Your task is to transcribe the entries below exactly, from their first line down to the line containing "152px; top: 70px;", and to stop there.

[Entries supplied]

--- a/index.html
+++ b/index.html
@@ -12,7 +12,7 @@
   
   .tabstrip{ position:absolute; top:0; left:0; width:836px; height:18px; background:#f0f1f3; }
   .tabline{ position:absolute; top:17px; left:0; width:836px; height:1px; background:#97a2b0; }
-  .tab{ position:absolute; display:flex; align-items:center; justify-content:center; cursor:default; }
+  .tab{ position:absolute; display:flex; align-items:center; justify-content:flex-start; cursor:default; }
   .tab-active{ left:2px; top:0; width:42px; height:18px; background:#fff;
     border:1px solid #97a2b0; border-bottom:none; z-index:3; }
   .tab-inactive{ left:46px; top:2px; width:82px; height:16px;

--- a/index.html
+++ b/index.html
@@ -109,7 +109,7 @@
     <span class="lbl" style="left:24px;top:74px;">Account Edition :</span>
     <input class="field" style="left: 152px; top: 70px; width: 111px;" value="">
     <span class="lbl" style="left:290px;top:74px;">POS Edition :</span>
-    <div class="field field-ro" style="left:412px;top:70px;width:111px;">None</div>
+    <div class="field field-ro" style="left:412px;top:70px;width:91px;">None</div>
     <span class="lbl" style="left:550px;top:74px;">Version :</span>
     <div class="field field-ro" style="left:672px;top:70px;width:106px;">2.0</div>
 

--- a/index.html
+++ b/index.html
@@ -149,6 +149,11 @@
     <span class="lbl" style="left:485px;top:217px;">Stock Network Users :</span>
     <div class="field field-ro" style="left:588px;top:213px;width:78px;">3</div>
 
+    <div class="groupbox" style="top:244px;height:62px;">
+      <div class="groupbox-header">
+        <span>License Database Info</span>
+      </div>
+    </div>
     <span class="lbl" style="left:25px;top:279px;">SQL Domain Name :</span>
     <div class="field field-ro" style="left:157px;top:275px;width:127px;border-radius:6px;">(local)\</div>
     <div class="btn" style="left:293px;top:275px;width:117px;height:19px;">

[/Entries supplied]

» **Result of the task**
--- a/index.html
+++ b/index.html
@@ -12,7 +12,7 @@
   
   .tabstrip{ position:absolute; top:0; left:0; width:836px; height:18px; background:#f0f1f3; }
   .tabline{ position:absolute; top:17px; left:0; width:836px; height:1px; background:#97a2b0; }
-  .tab{ position:absolute; display:flex; align-items:center; justify-content:center; cursor:default; }
+  .tab{ position:absolute; display:flex; align-items:center; justify-content:flex-start; cursor:default; }
   .tab-active{ left:2px; top:0; width:42px; height:18px; background:#fff;
     border:1px solid #97a2b0; border-bottom:none; z-index:3; }
   .tab-inactive{ left:46px; top:2px; width:82px; height:16px;

--- a/index.html
+++ b/index.html
@@ -109,7 +109,7 @@
     <span class="lbl" style="left:24px;top:74px;">Account Edition :</span>
     <input class="field" style="left: 152px; top: 70px; width: 111px;" value="">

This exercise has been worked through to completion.